An update on the implementation plans:
Implementing Alternative Explorers
The World Explorer is the principal client of the Decentraland protocol, by virtue of using the entire set of features and introducing requirements that drive the development of the underlying software.
Besides being the only complete implementation available, the current Explorer has known limitations, experienced by both users (e.g. performance) and developers (e.g. complexity). Some of these problems are intrinsic to the technology on which it’s built, others are the natural result of years of iterative development and difficult choices.
We’ll build three new implementations that rely on different frameworks and utilities, and can tackle these problems from a fresh start taking new approaches while armed with the accumulated lessons and discoveries of the Foundation.
The protocol documentation will be tested and refined as these efforts progress.
Each implementation will rely on a different stack, and have its own niche and set of goals.
Short-term, production-ready: aiming to become the most popular among players, this implementation would prioritize enhanced performance, distribution on game and app stores, broad reach for developers, and attention to legal licensing in today’s market.
Educational: new developers joining the Decentraland community can greatly benefit from an implementation that prioritizes readability and organization, easy addition of new features, widely known programming languages and simple tooling. This implementation is meant for humans to read, learn and discuss improvements to the protocol.
Moonshot: an idealistic and forward-looking implementation, based on technologies that are currently immature but hold great promise for the future. This project would prioritize solid fundamentals, extensibility, and the use of modern open-source frameworks.
We’ll use Unity for its short-term production potential, BabylonJS for the educational variant and Bevy for the long-term bet.
See Criterions for Engine Selection and the engine comparison table for more information on the selection process.
Unity is a popular game engine that offers a number of advantages:
Performance: Unity is designed to support high-performance gaming on a variety of platforms, including mobile, desktop, and console. This can help to ensure that games built with Unity run smoothly and provide a good user experience.
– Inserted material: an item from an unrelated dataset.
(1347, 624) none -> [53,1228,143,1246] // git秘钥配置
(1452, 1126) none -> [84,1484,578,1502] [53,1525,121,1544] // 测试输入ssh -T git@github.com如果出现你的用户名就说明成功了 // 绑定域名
Developer community: Unity has a large and active community of developers, which makes it easy to find support and resources when working with the engine. This can be particularly useful for developers who are new to game development or to Unity itself, and widens the recruitment field.
Distribution and licensing: Unity is supported by a wide range of game and app stores, including the Apple App Store, Google Play Store, and Steam. This means that games built with Unity can be easily distributed to a large audience on multiple platforms, and its license is per-developer seat, not taking a fraction of revenue (unlike, for example, Unreal).
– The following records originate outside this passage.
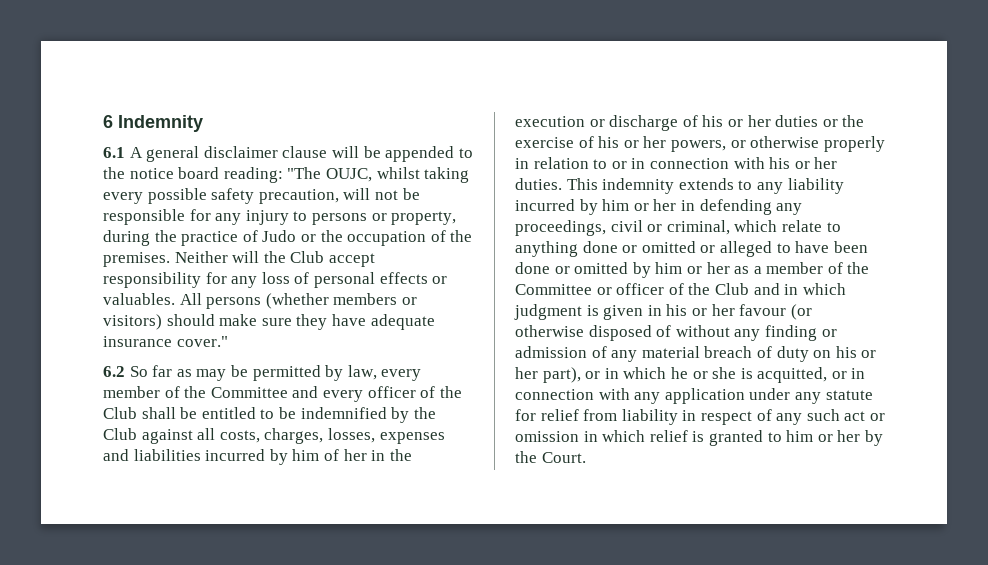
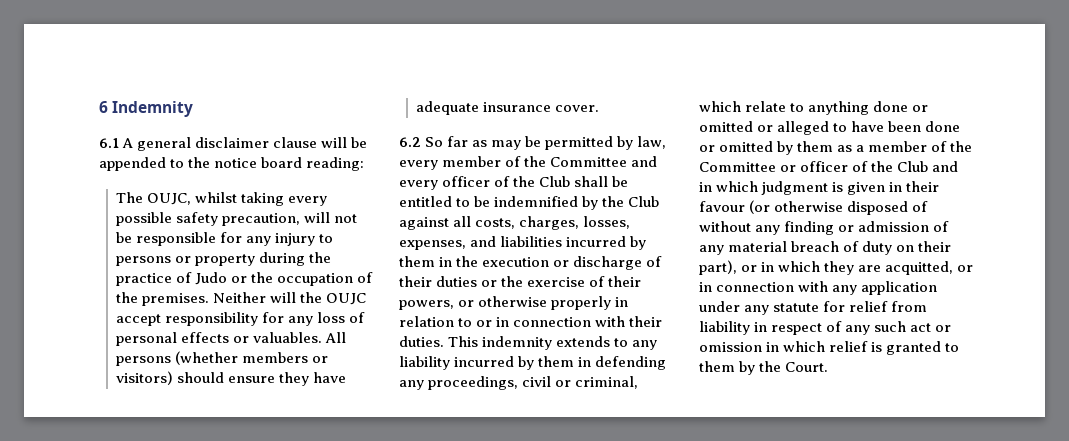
[287,167,322,179] "The -> [116,192,144,203] // The
[391,211,457,225] property, -> [195,254,256,266] property
[290,251,325,263] Club -> [326,293,367,305] OUJC
[219,314,292,326] make sure -> [228,376,276,383] ensure
[176,336,228,347] cover." -> [555,105,600,112] cover.
[379,432,445,444] expenses -> [399,240,466,250] expenses,
[292,449,367,461] him of her -> [399,256,435,267] them
[702,115,771,127] his or her -> [399,276,432,287] their
[598,136,667,148] his or her -> [608,276,642,287] their
[769,157,838,169] his or her -> [629,316,663,327] their
[602,199,677,211] him or her -> [538,356,575,367] them
[655,262,730,274] him or her -> [797,141,834,152] them
[666,304,735,316] his or her -> [906,181,940,192] their
[835,346,877,358] [515,367,538,379] his or her -> [918,241,952,252] their
[670,367,753,379] he or she is -> [824,261,882,275] they are
[786,430,861,442] him or her -> [699,361,735,372] them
Language safety and binary security: unlike lower-level frameworks, Unity uses a garbage-collected language and avoids the bug potential and security risks that come with C++ programs.
Long-term support: Unity has been around for a long time, is actively maintained and improved, and there’s every reason to think this will continue to be the case.
It’s also worth mentioning that Unity is the engine of choice for building VR applications for both PCVR and standalone headsets.
BabylonJS is a good choice for the educational implementation for several reasons:
Scaffolding of new features: Babylon provides a number of built-in tools and features that help developers try out new functionality quickly. It comes with a scene editor, a physics engine, a particle system, and other utilities to accelerate the development process and reduce the amount of time and effort required to make changes or additions.
Free and open source: unlike some of its AAA cousins, anybody can build with Babylon without expensive subscriptions or licensing agreements.
BabylonJS is a good choice for this category, even if it’s not going to be the most performant.
Bevy is built on solid fundamentals, it’s free and open source, and considers high performance a priority. Some reasons for choosing Bevy:
Solid fundamentals: Bevy is built on the Rust programming language, which is known for its strong emphasis on safety and reliability. This means that games built with Bevy are likely to be more stable and reliable, and to perform well even under heavy load.
High performance: Bevy is designed to support high-performance gaming, with a low-level rendering engine and concurrent execution within its ECS system, which is one of the most advanced. This, along with the choice of Rust, helps ensure that games built with Bevy are highly performant, cache-friendly and generally run smoothly.
Can become a production build: although relatively new, it has a strong and growing community of developers, and is actively being developed and improved. It has a good chance of becoming a viable option for production-level game development in the future, even if it is not realistic right now.
We can reasonably hope that, in a number of years, the Bevy implementation can become the default one and replace the closed-source Unity engine in production builds.